[SOLVED] Increasing parity corrections over a month

ixnu · January 4, 2012

I'm yet again confounded. This time deeply so.

As mentioned above, I ran reiserfsck (non fix) from a vterm at the terminal on /dev/md7. The vterm results did not show up in syslog and I wanted a complete description of the blocks and errors that had rolled off the vterm.

I quickly wrote down some of the error:

The on_disk and correct bitmaps differs....bad_indirect_item block has the bad pointer (1005) to the block (1038113254)...

27 found corruptions can be fixed when running with --fix-fixable...

I wanted a clean boot and a complete log of the fsck error, so I rebooted and ran reiserfsck (non fix) on /dev/md7, but this time from unMenu. However, reiserfsck reported NO Corruptions Found even though I had not run a --fix on the disk.

Has anyone seen this behavior before?

I am tempted to run a reiserfsck --fix anyway.

ixnu · January 4, 2012

I ran the reiserfsck again on md7 and it found no errors.

I'm starting to think it is hardware related. I'm going to run Memtest for 24 hours just to rule it out.

ixnu · January 4, 2012

http://lime-technology.com/forum/index.php?topic=10364.msg98580#msg98580

I believe VCA had a whole thread about that as well.

After reading the thread by VCA, I'm interested, but my behavior does not seem exactly the same. I indeed have similar matching blocks, but he had only a few syncs errors - mine are in the 100K's. If the disk surface was the issue, I don't think I would be able to read all of the data from the disk.
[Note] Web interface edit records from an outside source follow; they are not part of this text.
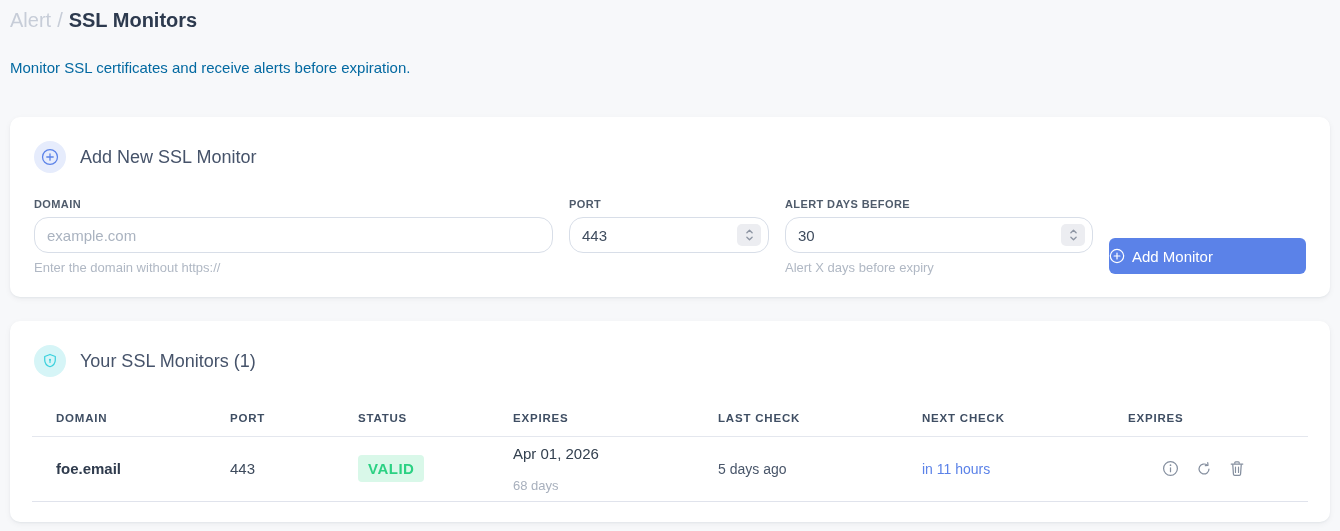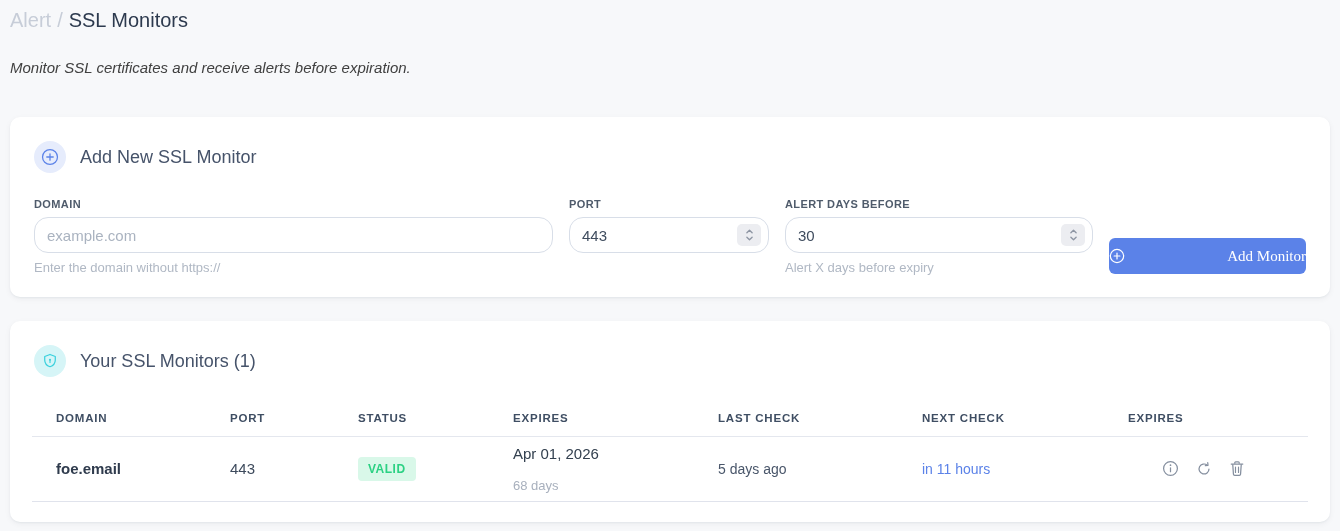"SSL Monitors" .crumb-current { font-weight: 400 -> 700 }
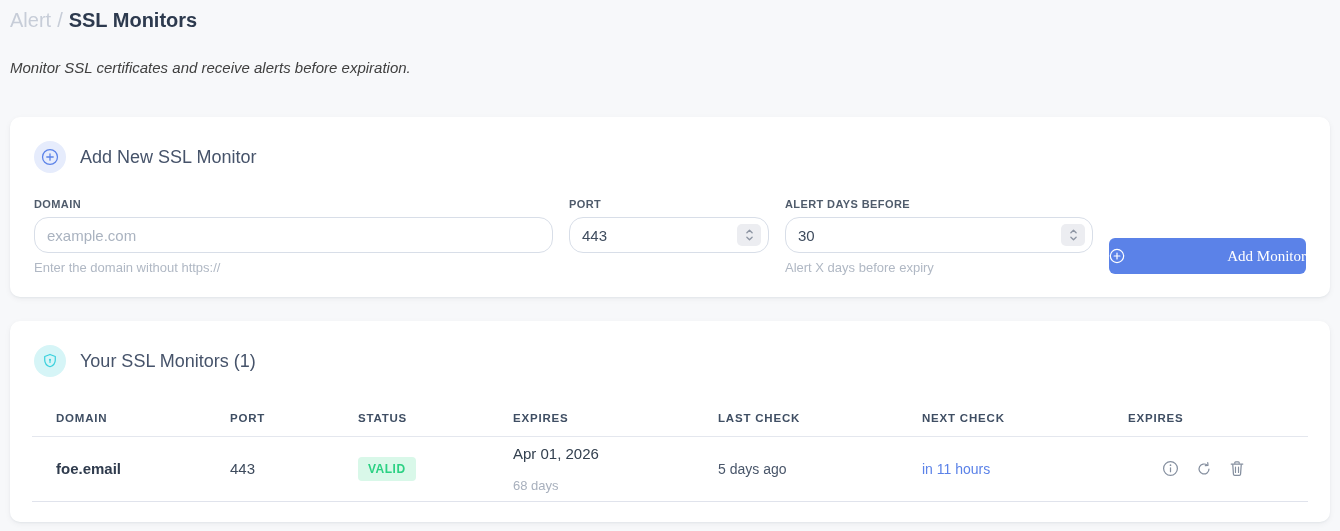"Monitor SSL certificates and receive" .subtitle { color: #404040 -> #0369a1; font-style: italic -> none }
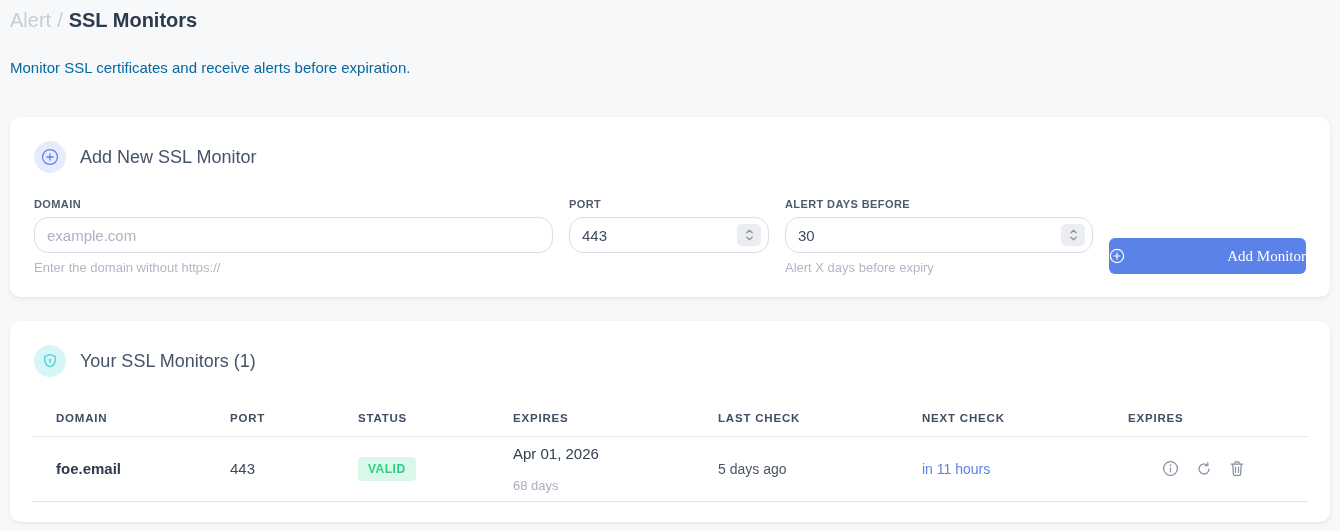"Add Monitor" .btn-primary { font-family: Liberation Serif, serif -> Liberation Sans, sans-serif; justify-content: space-between -> flex-start }
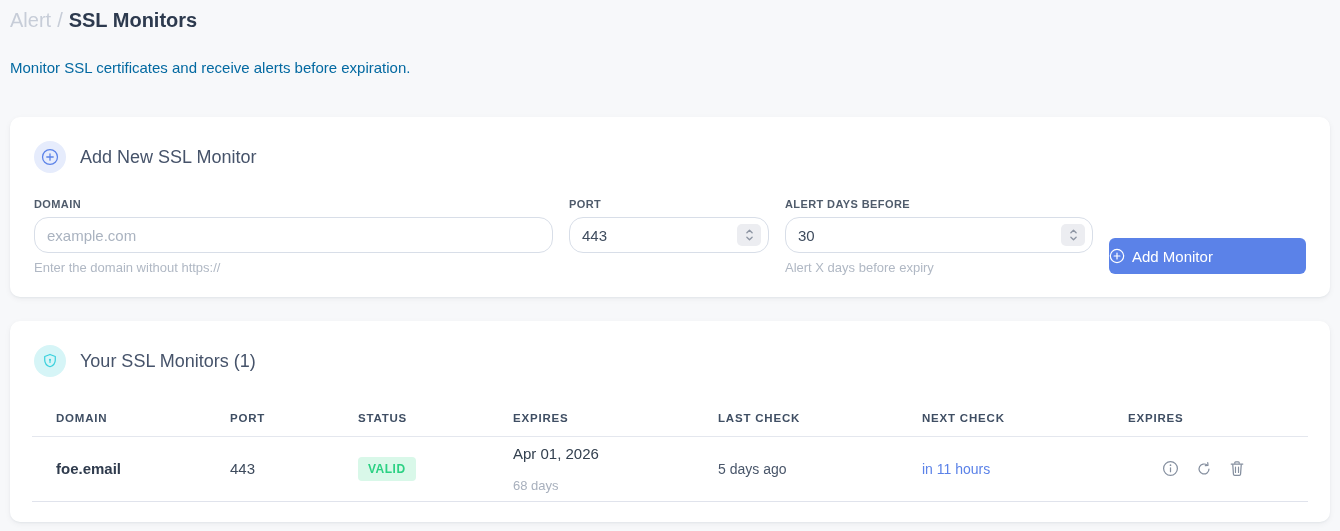"VALID" .badge-valid { font-size: 12px -> 15px }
With this many errors, it seems it has to be a serious issue with either the parity calculation or disk controller n'est pas?

The suspect drive (the one that failed the reiserfsck and then passed it) is on a SIL controller. At this point, I don't trust the SIL controller or the /dev/md7 controller.

The Memcheck has run for ~13 hours (about 25 hours in total over the last 3 days) without an error. I will let it go another 5 hours before concluding that RAM is not the problem.

I have ordered a replacement Adaptec 1430SA for the SIL and a slew of replacement SATA cables.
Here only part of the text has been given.